Directed
Donations
Directed donations are those made by friends or family members
and designed to a specific patient.
Prior to choosing this program, patient and donors
should be aware that in the expressed opinion of the scientific
community there is no evidence to indicate that this method of selecting
donors is any safer or better than standard blood banking practices
of volunteer blood collections. Donation under pressure may, in
fact, lead to decreased safety of these units if important health
history facts are suppressed.
All prospective donors must meet established donor
eligibility requirements including those set forth by state and
federal governments and the American Association of Blood Banks.
Florida's Blood Centers (FBC) uses its best effort
to assure donor testing confidentiality on all donations.
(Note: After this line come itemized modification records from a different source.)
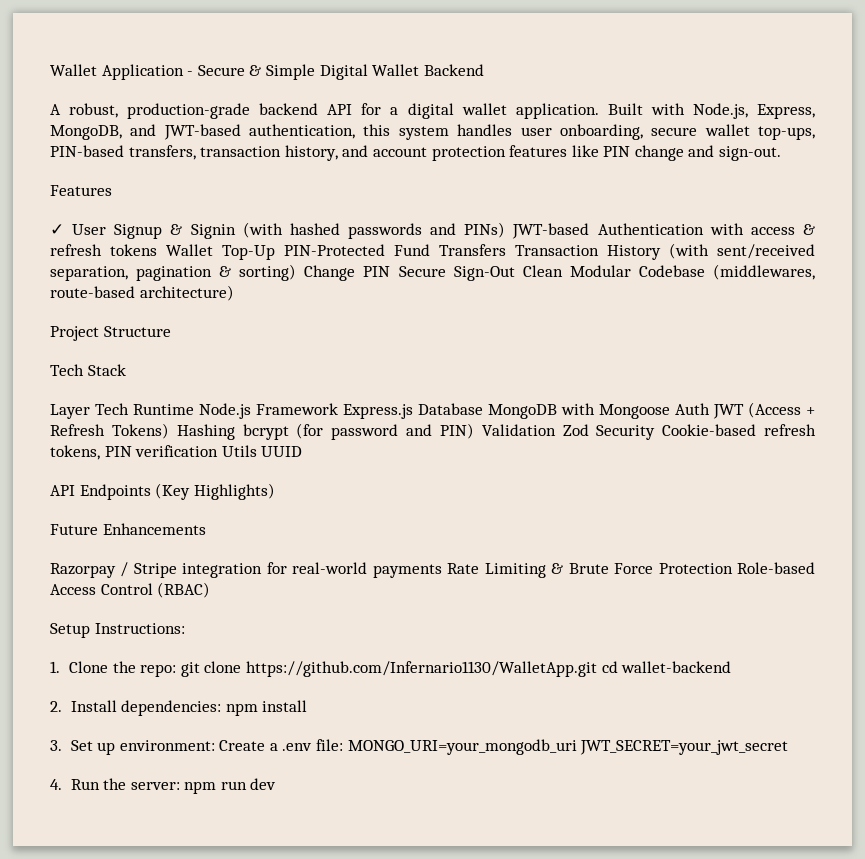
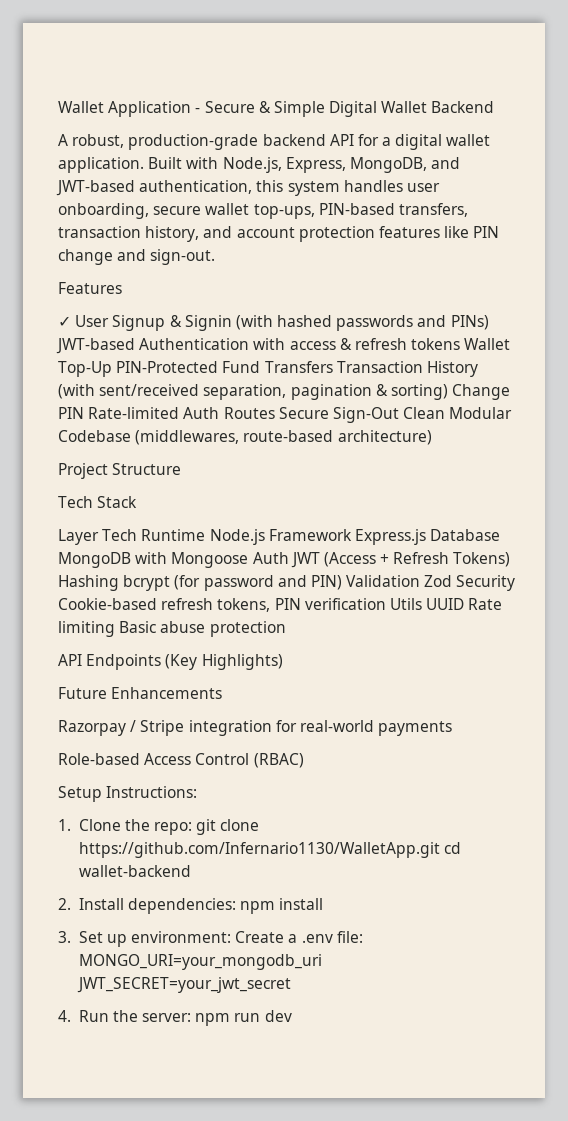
- ✓ User Signup & Signin (with hashed passwords and PINs) JWT-based Authentication with access & refresh tokens Wallet Top-Up PIN-Protected Fund Transfers Transaction History (with sent/received separation, pagination & sorting) Change PIN Secure Sign-Out Clean Modular Codebase (middlewares, route-based architecture)
+ ✓ User Signup & Signin (with hashed passwords and PINs) JWT-based Authentication with access & refresh tokens Wallet Top-Up PIN-Protected Fund Transfers Transaction History (with sent/received separation, pagination & sorting) Change PIN Rate-limited Auth Routes Secure Sign-Out Clean Modular Codebase (middlewares, route-based architecture)
- Layer Tech Runtime Node.js Framework Express.js Database MongoDB with Mongoose Auth JWT (Access + Refresh Tokens) Hashing bcrypt (for password and PIN) Validation Zod Security Cookie-based refresh tokens, PIN verification Utils UUID
+ Layer Tech Runtime Node.js Framework Express.js Database MongoDB with Mongoose Auth JWT (Access + Refresh Tokens) Hashing bcrypt (for password and PIN) Validation Zod Security Cookie-based refresh tokens, PIN verification Utils UUID Rate limiting Basic abuse protection
- Razorpay / Stripe integration for real-world payments Rate Limiting & Brute Force Protection Role-based Access Control (RBAC)
+ Razorpay / Stripe integration for real-world payments
+ Role-based Access Control (RBAC)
It must
be understood that the very nature of directed donations may compromise
donor confidentiality.
Because the directed donation program is a special
service, coordination by the patient or a representative is requested
before collection(s). There may be additional charges specific to
the directed donation program payable prior to donation. These fees
are non-refundable even if units are unsuitable or incompatible.
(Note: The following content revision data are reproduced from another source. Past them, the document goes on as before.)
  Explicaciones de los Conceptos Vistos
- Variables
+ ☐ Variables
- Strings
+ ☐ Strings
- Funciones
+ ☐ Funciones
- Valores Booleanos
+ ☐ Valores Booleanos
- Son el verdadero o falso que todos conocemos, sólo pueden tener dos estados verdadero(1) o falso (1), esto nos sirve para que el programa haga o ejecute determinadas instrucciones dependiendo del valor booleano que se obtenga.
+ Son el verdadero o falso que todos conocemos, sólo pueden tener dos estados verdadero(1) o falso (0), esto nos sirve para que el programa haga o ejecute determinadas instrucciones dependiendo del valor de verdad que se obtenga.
Hospitals may charge additional fees as well.
Requests for directed donations shipped outside
of FBC's consignment area will be handled on an individual basis
and are subject to the collecting and receiving facility guidelines.
Prepayment of fees will be required at time of collection.
Participation in Program
1. Patients or patient's representative should
contact a FBC donor/patient information specialist (DPIS) for donation
appointments.
2. Directed donations will be accepted at all FBC
branches during normal business hours. Each donor must identify
themselves as a directed donor.
3. Directed donations should be collected 1-2 weeks
prior to anticipated need. Requests outside of these guidelines
may incur additional charges. Additionally, availability cannot
be guaranteed. Units will be tagged with patient information and
sent to the designated hospital.
4. Only liquid red blood cells are routinely provided.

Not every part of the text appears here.